Prior to submerging, U-86, like other subs, had to disconnect its diesel engines, seal hatches, and ready the electric motors. Once all openings were fastened shut, “sea water is admitted into big open tanks. Powerful suction engines, in the central control of the boat, draw out the air from these tanks, so as to increase the rapid inrush of the water. The chief engineer notifies the captain as soon as the tanks are sufficiently filled, and an even weight is established so as to steer the boat to the proper depth for attack,” explains the Journal of Submarine Commander von Forstner, a First World War memoir.

During a dive, U-boats had to keep moving forward, while the rudders guided it beneath the waves. Complete submersion might take ninety seconds with an experienced crew, or several minutes with a new crew. Regardless, the U-boat was helpless during the process, unable to use its deck gun or torpedoes and vulnerable to being shelled or rammed. Under the waves, U-86 had to move continuously, like a shark, or it would sink. If U-86 went deeper than fifty metres (164 feet), water pressure would crush its hulls.

While underwater, maintaining oxygen for the crew was as imperative as maintaining power in the electric batteries. “It is essential before a U-boat submerges to drive out the exhausted air through powerful ventilating machines and to suck in the purest air obtainable,” writes von Forstner.

Underwater, this air was augmented by oxygen cylinders and a chemicalbased air purification system that reduced carbon-dioxide levels. The goal was to prevent cerebral hypoxia among the crew (caused when the brain doesn’t get enough oxygen). “Preparations of potassium” were the main chemicals used for the air-purification process, according to von Forstner.
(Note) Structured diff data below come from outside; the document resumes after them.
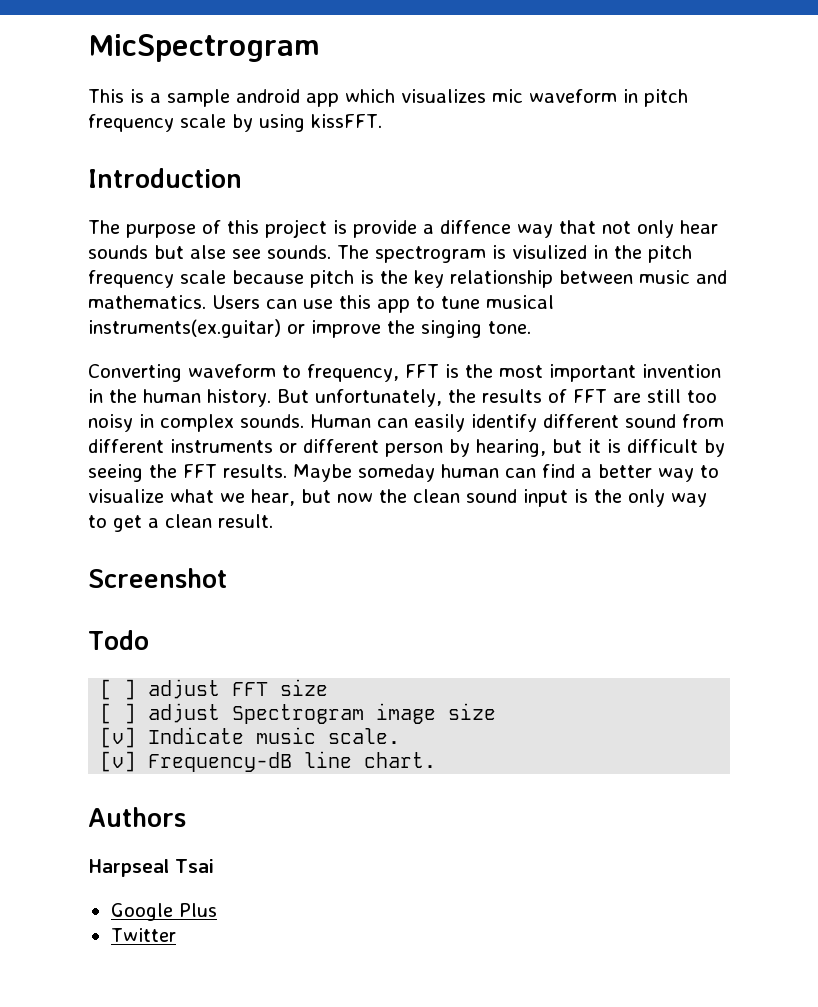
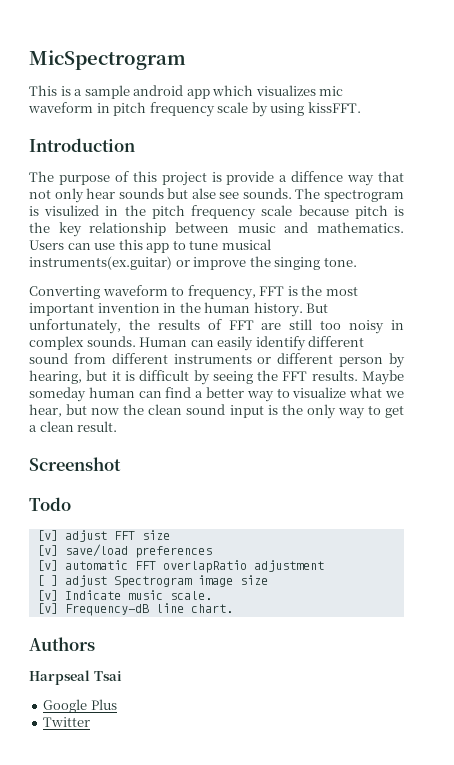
- [ ] adjust FFT size
+ [v] adjust FFT size
+ [v] save/load preferences
+ [v] automatic FFT overlapRatio adjustment

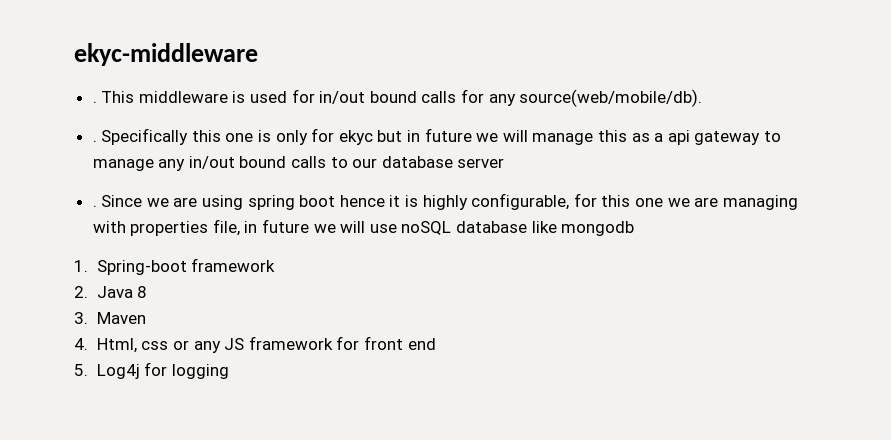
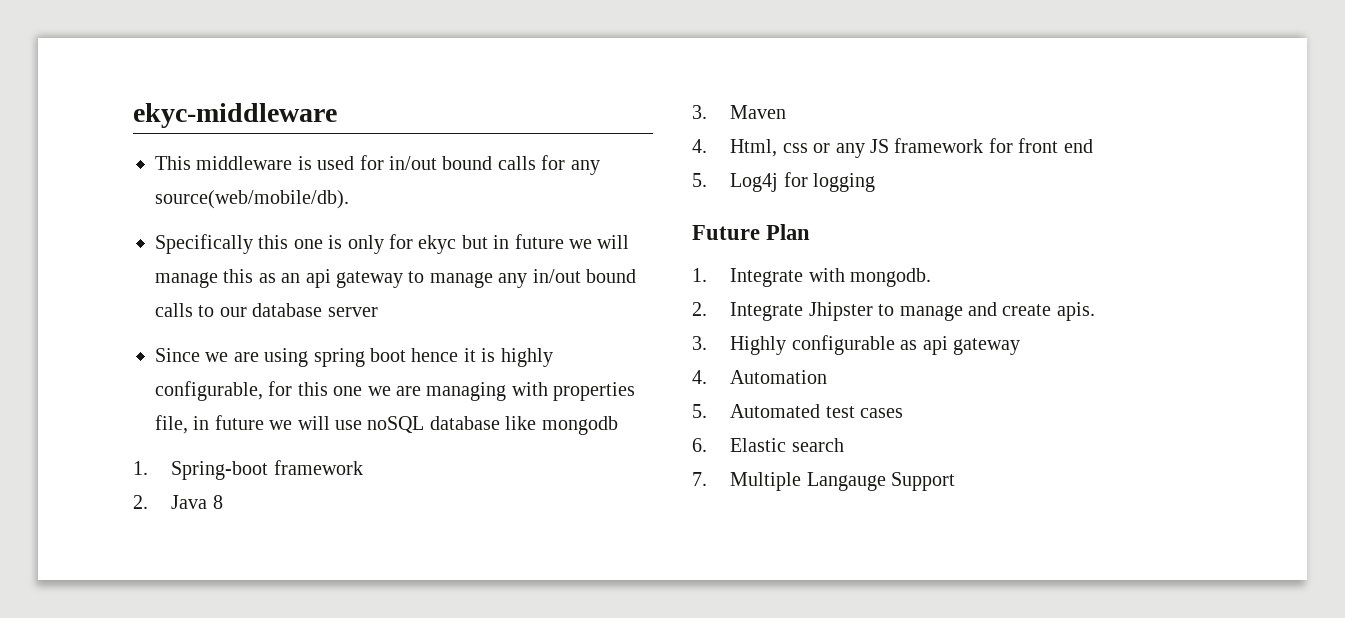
  ekyc-middleware
- . This middleware is used for in/out bound calls for any source(web/mobile/db).
- . Specifically this one is only for ekyc but in future we will manage this as a api gateway to manage any in/out bound calls to our database server
- . Since we are using spring boot hence it is highly configurable, for this one we are managing with properties file, in future we will use noSQL database like mongodb
+ This middleware is used for in/out bound calls for any source(web/mobile/db).
+ Specifically this one is only for ekyc but in future we will manage this as an api gateway to manage any in/out bound calls to our database server
+ Since we are using spring boot hence it is highly configurable, for this one we are managing with properties file, in future we will use noSQL database like mongodb
+ Future Plan
+ 1. Integrate with mongodb.
+ 2. Integrate Jhipster to manage and create apis.
+ 3. Highly configurable as api gateway
+ 4. Automation
+ 5. Automated test cases
+ 6. Elastic search
+ 7. Multiple Langauge Support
This set-up provided temporary relief, however; at most, a U-boat could only spend a few days underwater. Beyond that, the sub needed to surface, take in fresh air, and recharge the electric batteries — as this involved the sub’s main engines, the process could not be done underwater. The recharging process took several hours.
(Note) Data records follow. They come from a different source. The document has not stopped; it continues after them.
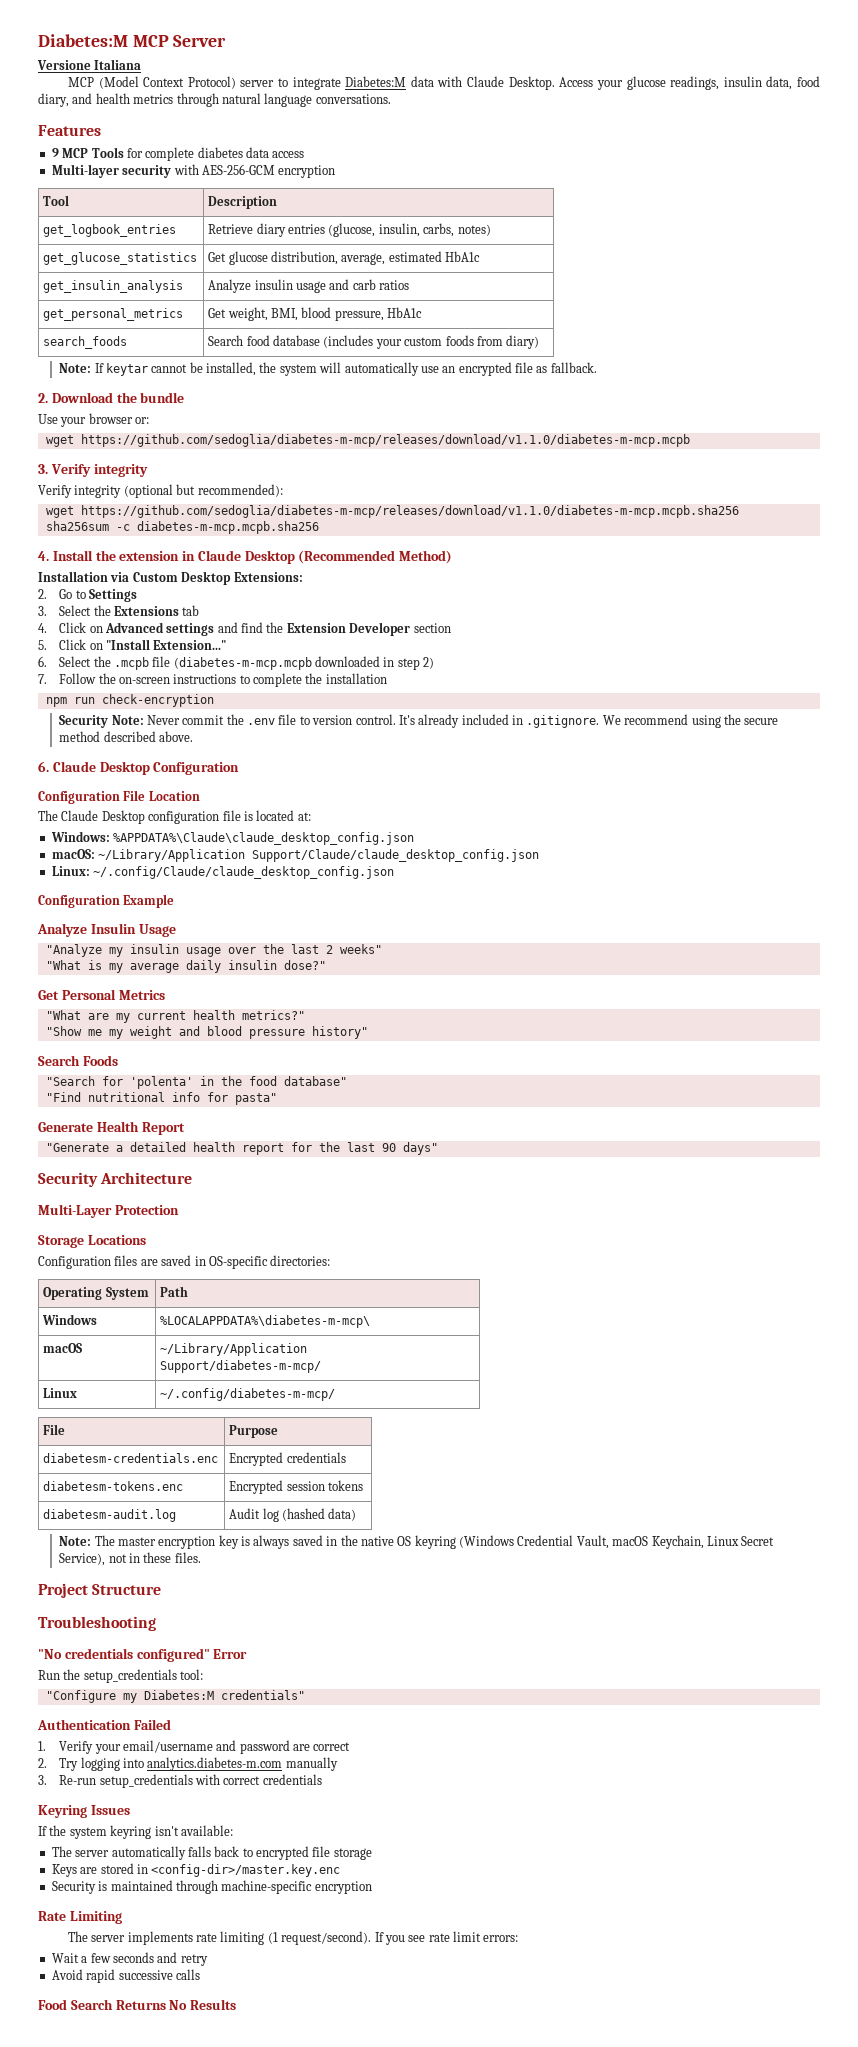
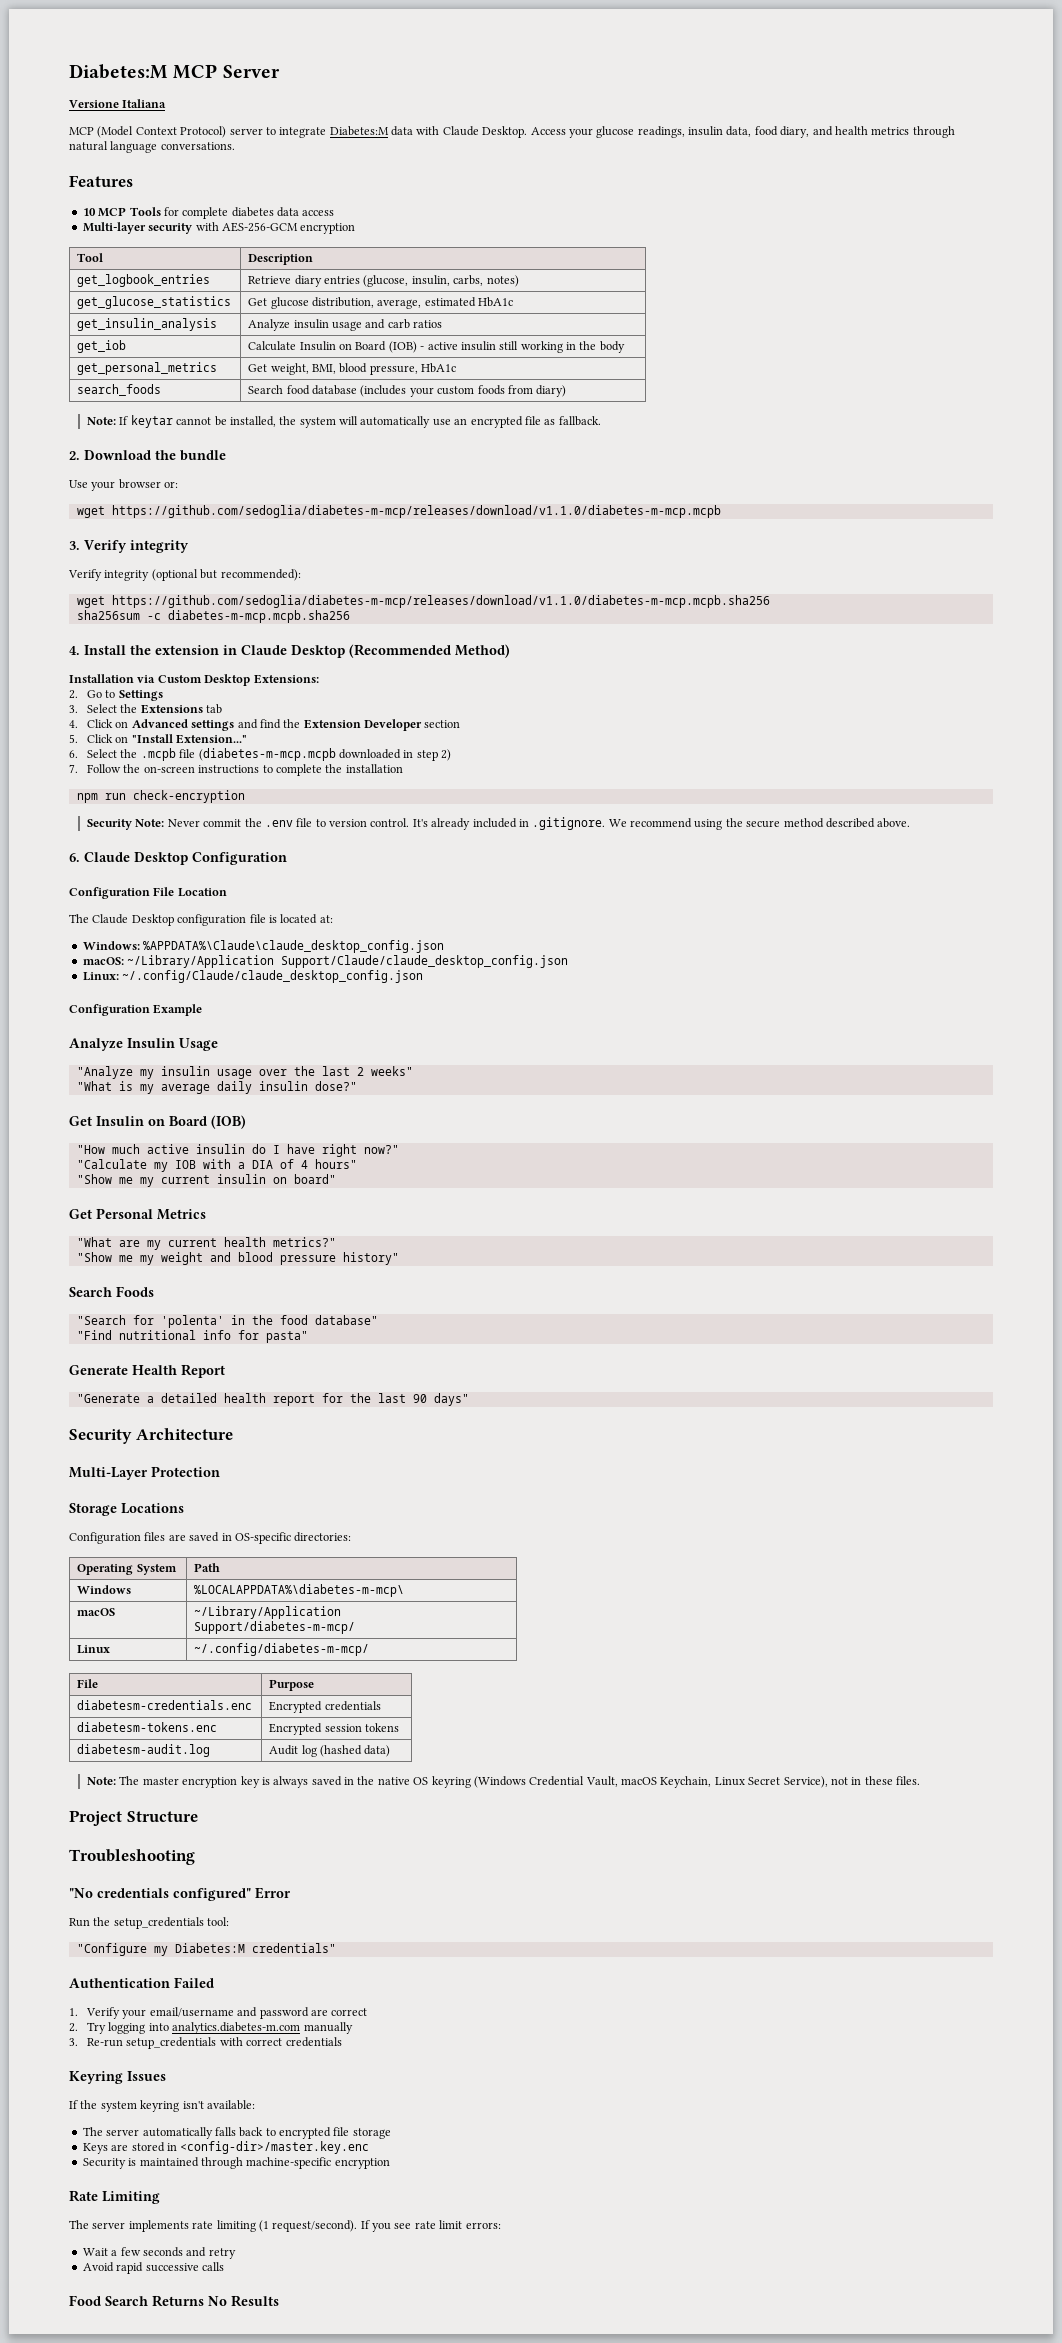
- 9 MCP Tools for complete diabetes data access
+ 10 MCP Tools for complete diabetes data access
+ get_iob | Calculate Insulin on Board (IOB) - active insulin still working in the body
+ Get Insulin on Board (IOB)
+ "How much active insulin do I have right now?"
+ "Calculate my IOB with a DIA of 4 hours"
+ "Show me my current insulin on board"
Beneath the surface, the crew avoided moving around or talking too much to preserve oxygen. If the water was shallow and familiar to the captain, subs sometimes rested on the ocean bottom — briefly. True submarines that could spend weeks underwater were still many years away.
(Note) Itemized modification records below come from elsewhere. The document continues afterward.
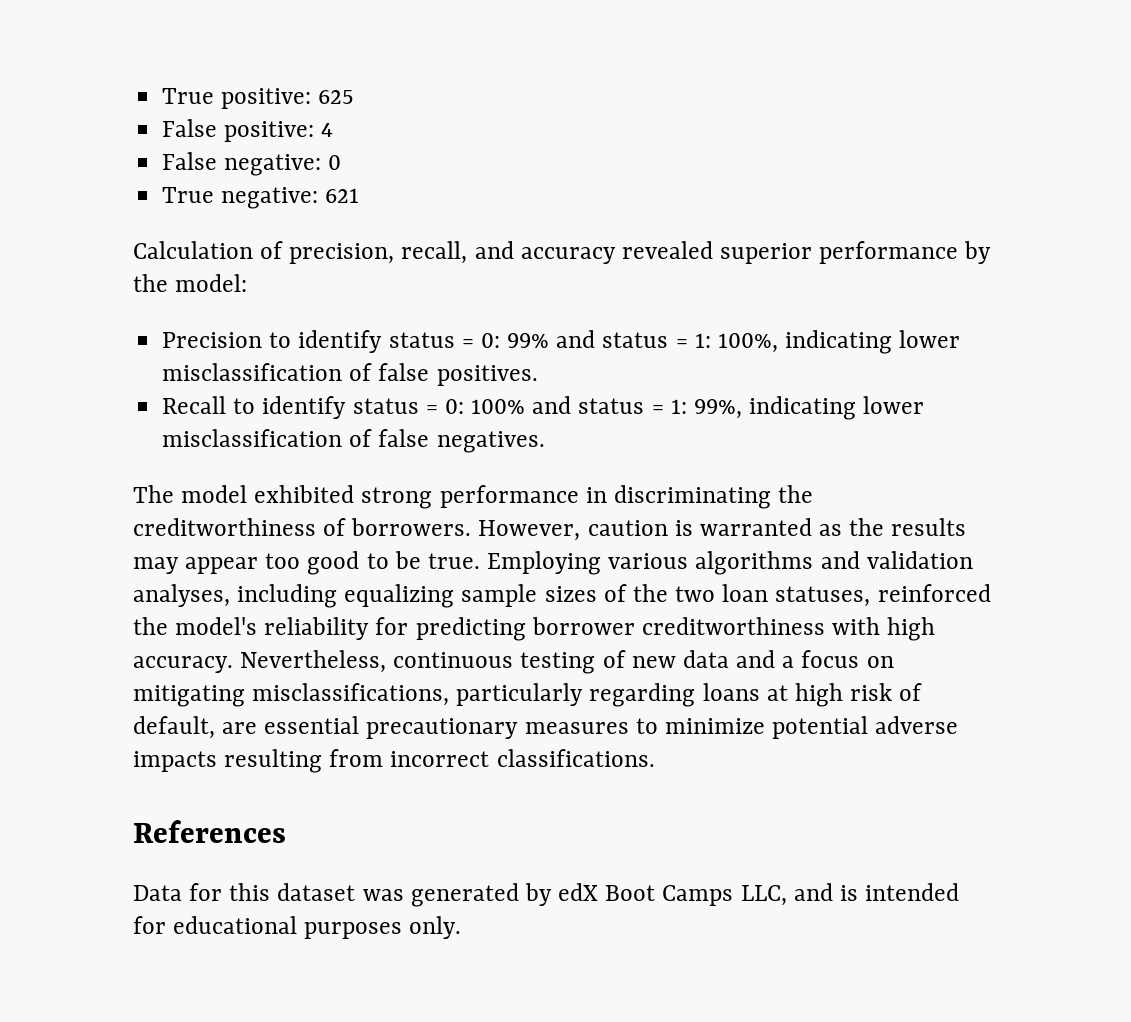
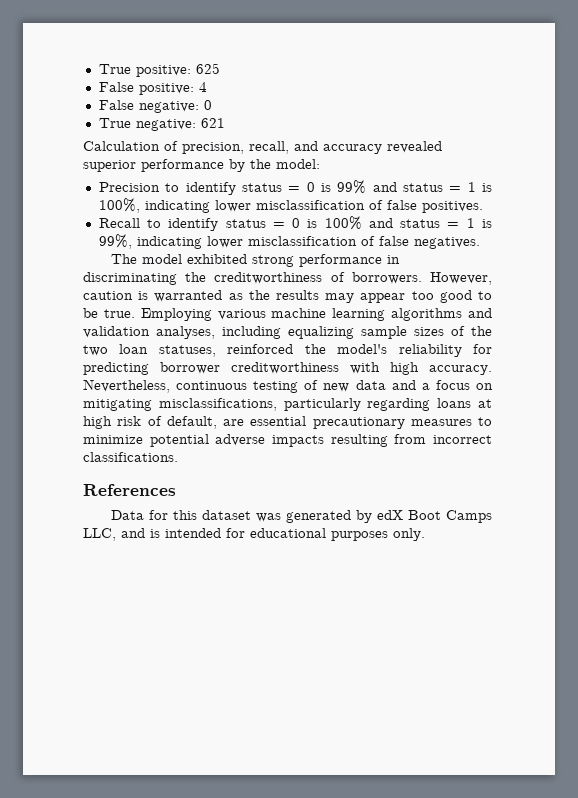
- Precision to identify status = 0: 99% and status = 1: 100%, indicating lower misclassification of false positives.
+ Precision to identify status = 0 is 99% and status = 1 is 100%, indicating lower misclassification of false positives.
- Recall to identify status = 0: 100% and status = 1: 99%, indicating lower misclassification of false negatives.
+ Recall to identify status = 0 is 100% and status = 1 is 99%, indicating lower misclassification of false negatives.
- Employing various algorithms and validation analyses, including equalizing sample sizes of the two loan statuses, reinforced the model's reliability for predicting borrower creditworthiness with high accuracy.
+ Employing various machine learning algorithms and validation analyses, including equalizing sample sizes of the two loan statuses, reinforced the model's reliability for predicting borrower creditworthiness with high accuracy.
Surface travel could be dangerous too, with waves crashing over the top of the U-boat. Everyone up top would be exposed to wind and rain, and sometimes they had to be secured to the sub with ropes so they wouldn’t be washed overboard.

The interior of these submarines is described in the book U-Boat Stories: Narratives of German U-boat Sailors, a collection of German maritime memories from the Great War:

[I]magine a steel cylinder … terminating in a point at either end. In the centre of it on the upper side is a tower. Aft — that is, at the back end — there are two torpedo tubes on the underside. Next to them is the electric kitchen, then the electric motors, and then the Diesel engine room. Then the control room, with the compass, the horizontal rudder-wheel, and the valves. In front of that is the officers’ and warrant officers’ room. Right in front, in the bow, are two more torpedo tubes. Between every compartment is a bulkhead, and a hatchway leads from the conning tower to the body of the vessel. The control room is the most important part of the boat — as indeed, its name implies. The periscopes are in the conning tower. Built against the exterior of the boat are the diving tanks which give the boat its shape. To them are attached the horizontal rudders, two on each side, one in front and one behind.

U-boat conning towers sometimes contained tiny windows that offered a glimpse of the undersea world. Most crew members, however, were not allowed to access the conning tower lookout or use the periscope. As a result, the majority of sailors in a sub were never able to see their surroundings.

Powerful as they were, U-boats were finicky and fragile. A single shell could rupture their hulls. U-boats could be rammed and sunk by ships, and they sometimes struck sea mines and exploded. In a sinking submarine, the crew had almost no chance of escape.


Subs in U-86’s class typically carried a crew of thirty-five. Some of these men stood on the submarine deck and conning tower, gaping at the destruction they had wrought. Petty Officer Walter Popitz of U-86 observed three or four lifeboats in the water and many people trying to swim. The U-boat made no attempt to rescue anyone but eased near Sergeant Knight.

“It was then pitch dark and I heard an order in good but slightly accented English to go alongside of what proved to be a submarine.… I scrambled aboard the submarine and seven or eight Germans gathered around me asking ‘What do you want?’” Knight later recounted to reporters.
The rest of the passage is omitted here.